If you’re a fan of basketball, the stories and characters in Winning Time: The Rise of the Lakers Dynasty (Sky Atlantic) will be familiar. For the rest of us, it’s a bracing introduction. The series begins in 1979, when self-made businessman Jerry Buss decides to buy the Los Angeles Lakers. That same year, they draft a player called Magic Johnson. Together, they will transform the team’s fortunes.

There are many ways to tell this story, from a creative point of view. Executive producer Adam McKay, who has directed the first episode, has opted to throw everything at it. The result is a show that leaves you feeling vaguely uncomfortable – as if you’ve stuffed your face with junk food and a bucket of fizzy pop.
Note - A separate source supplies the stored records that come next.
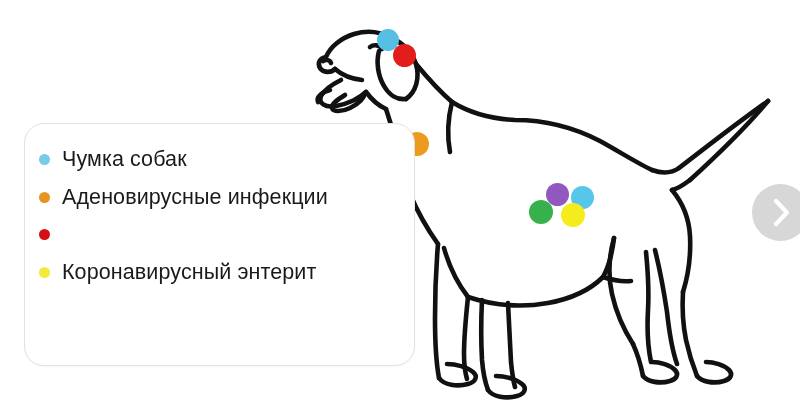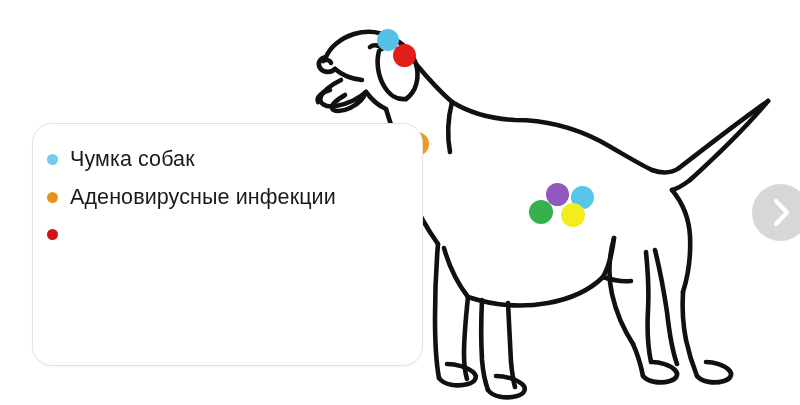--- a/index.html
+++ b/index.html
@@ -29,21 +29,21 @@
   
   .marker {
     position: absolute;
     border-radius: 50%;
     box-sizing: border-box;
   }
 
   
   #legend-card {
     position: absolute;
-    left: 32px;
+    left: 24px;
     top: 123px;
     width: 391px;
     height: 243px;
     background: #ffffff;
     border: 1.5px solid #e2e2e2;
     border-radius: 20px;
     box-sizing: border-box;
     box-shadow: 0 1px 2px rgba(0,0,0,0.035);
     padding: 17px 0 12px 0;
   }
@@ -182,20 +182,24 @@
       <span class="legend-bullet" style="background: rgb(232, 147, 31);"></span>
       <span class="legend-label" style="color: rgb(26, 26, 26); text-align: right;">Аденовирусные инфекции</span>
     </div>
 
 
     <div class="legend-row">
       <span class="legend-bullet" style="background: rgb(212, 15, 21);"></span>
     </div>
 
 
+    <div class="legend-row">
+      <span class="legend-bullet" style="background: rgb(242, 234, 60);"></span>
+      <span class="legend-label" style="color: rgb(26, 26, 26);">Коронавирусный энтерит</span>
+    </div>
 
   </div>
 
   <div id="next-button" style="background: rgb(215, 215, 215);">
     <svg width="57" height="57" viewBox="0 0 57 57">
       <path d="M24 17 L35 28.5 L24 40" fill="none" stroke="#ffffff" stroke-width="4.2" stroke-linecap="round" stroke-linejoin="round"></path>
     </svg>
   </div>
 
 </div>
Characters constantly address the audience directly and with a knowing wink. Some of the scenes are shot with a grainy aesthetic reminiscent of 1970s TV, but others are not, and we switch constantly from one to another with no rhyme or reason. There are smart-alec captions all over the place: when Buss’s business partner, Frank Mariani, is introduced, his name pops up on screen accompanied by the explainer “has acid reflux”. The show is more pleased with itself than McKay’s last work, the climate-change satire Don’t Look Up.

It’s a shame, because there is some good stuff here. John C Reilly has a ball as Buss, the kind of man who wakes up in the Playboy Mansion, blow-dries his chest hair, and orders a rum and coke at board meetings. Reilly draws an affectionate portrait of Buss as a sleazeball with a heart of gold and a sharp business brain. If all the breaking-the-fourth wall stuff had been confined to him, it could have worked.

Quincy Isaiah, a newcomer blessed for this part by being very tall, has a much straighter role as Johnson: the son of hard-working parents from Lansing, Michigan, who soon got used to the superstar lifestyle. And when it comes to the other characters, there is no light and shade. The outgoing Lakers owner is a one-dimensional villain; head coach Jerry West (Jason Clarke) exists in a state of near-homicidal rage (if I was the real-life West, I’d be on the phone to my lawyers).

If only the show had committed either to OTT comedy – the kind of thing Reilly was born to do – or to serious drama (Rob Morgan, as Johnson’s watchful father, brings a rare dignity to his scenes). But McKay’s attention is on the flashy surface detail rather than the heart of the story.